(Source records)
Content starts

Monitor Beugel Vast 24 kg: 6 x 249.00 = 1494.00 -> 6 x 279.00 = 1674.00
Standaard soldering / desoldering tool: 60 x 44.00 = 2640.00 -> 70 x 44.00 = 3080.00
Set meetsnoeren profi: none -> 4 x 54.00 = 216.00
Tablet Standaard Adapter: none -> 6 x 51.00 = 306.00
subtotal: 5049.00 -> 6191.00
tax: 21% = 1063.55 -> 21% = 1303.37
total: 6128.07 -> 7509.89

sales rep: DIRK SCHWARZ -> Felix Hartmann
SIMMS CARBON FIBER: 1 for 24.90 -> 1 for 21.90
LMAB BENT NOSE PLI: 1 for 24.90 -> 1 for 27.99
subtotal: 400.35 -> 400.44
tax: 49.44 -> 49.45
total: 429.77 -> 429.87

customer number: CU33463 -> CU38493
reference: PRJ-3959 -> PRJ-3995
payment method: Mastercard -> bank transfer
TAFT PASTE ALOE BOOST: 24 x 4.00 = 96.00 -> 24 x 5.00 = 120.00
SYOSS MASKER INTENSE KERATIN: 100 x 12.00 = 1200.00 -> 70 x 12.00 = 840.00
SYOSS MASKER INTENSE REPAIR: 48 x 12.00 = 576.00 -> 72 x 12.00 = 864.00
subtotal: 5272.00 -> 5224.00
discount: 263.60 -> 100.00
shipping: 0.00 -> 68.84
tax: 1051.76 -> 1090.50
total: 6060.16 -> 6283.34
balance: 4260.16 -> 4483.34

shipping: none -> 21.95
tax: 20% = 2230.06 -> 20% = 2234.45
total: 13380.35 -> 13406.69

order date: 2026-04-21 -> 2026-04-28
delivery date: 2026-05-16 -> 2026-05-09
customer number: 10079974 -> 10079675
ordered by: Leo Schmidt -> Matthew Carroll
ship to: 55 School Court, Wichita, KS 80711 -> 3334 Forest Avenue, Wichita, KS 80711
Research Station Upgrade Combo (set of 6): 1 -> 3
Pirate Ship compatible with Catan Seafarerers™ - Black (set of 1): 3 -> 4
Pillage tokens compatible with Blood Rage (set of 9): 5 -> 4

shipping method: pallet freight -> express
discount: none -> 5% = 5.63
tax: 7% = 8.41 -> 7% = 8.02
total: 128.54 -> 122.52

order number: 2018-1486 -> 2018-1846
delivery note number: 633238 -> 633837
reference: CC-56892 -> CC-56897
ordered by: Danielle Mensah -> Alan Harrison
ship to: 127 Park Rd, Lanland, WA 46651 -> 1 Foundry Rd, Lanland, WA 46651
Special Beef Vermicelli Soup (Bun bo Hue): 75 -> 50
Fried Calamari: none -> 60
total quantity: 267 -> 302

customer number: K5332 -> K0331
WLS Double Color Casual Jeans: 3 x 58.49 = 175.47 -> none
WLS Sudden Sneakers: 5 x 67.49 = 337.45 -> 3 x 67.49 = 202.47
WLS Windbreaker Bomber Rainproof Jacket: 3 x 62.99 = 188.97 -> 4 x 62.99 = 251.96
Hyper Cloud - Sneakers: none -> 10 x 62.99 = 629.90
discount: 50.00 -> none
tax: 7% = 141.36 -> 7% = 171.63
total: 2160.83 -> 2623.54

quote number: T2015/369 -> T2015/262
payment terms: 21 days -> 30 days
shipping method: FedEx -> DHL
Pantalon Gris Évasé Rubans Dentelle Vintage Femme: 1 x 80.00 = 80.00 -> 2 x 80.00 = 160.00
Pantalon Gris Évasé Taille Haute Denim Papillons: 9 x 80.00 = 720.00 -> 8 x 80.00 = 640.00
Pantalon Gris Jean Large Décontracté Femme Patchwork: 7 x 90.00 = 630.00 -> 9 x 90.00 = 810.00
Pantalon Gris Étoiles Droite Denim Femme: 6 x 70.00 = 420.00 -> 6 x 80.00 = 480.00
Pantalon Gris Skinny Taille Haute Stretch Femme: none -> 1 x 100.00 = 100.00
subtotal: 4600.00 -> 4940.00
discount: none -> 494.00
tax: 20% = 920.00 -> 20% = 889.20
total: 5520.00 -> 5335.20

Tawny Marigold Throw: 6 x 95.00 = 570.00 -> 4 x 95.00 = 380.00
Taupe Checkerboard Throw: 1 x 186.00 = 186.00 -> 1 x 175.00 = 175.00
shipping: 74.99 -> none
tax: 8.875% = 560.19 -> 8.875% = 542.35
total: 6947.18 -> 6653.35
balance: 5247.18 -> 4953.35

Content ends

| TASK OBJECTIVE |
Return, unchanged, the run of lines above that opens with the line containing "delivery note number: 633238 -> 633837" and closes with the line containing "customer number: K5332 -> K0331". Include both.

| TASK RESPONSE |
delivery note number: 633238 -> 633837
reference: CC-56892 -> CC-56897
ordered by: Danielle Mensah -> Alan Harrison
ship to: 127 Park Rd, Lanland, WA 46651 -> 1 Foundry Rd, Lanland, WA 46651
Special Beef Vermicelli Soup (Bun bo Hue): 75 -> 50
Fried Calamari: none -> 60
total quantity: 267 -> 302

customer number: K5332 -> K0331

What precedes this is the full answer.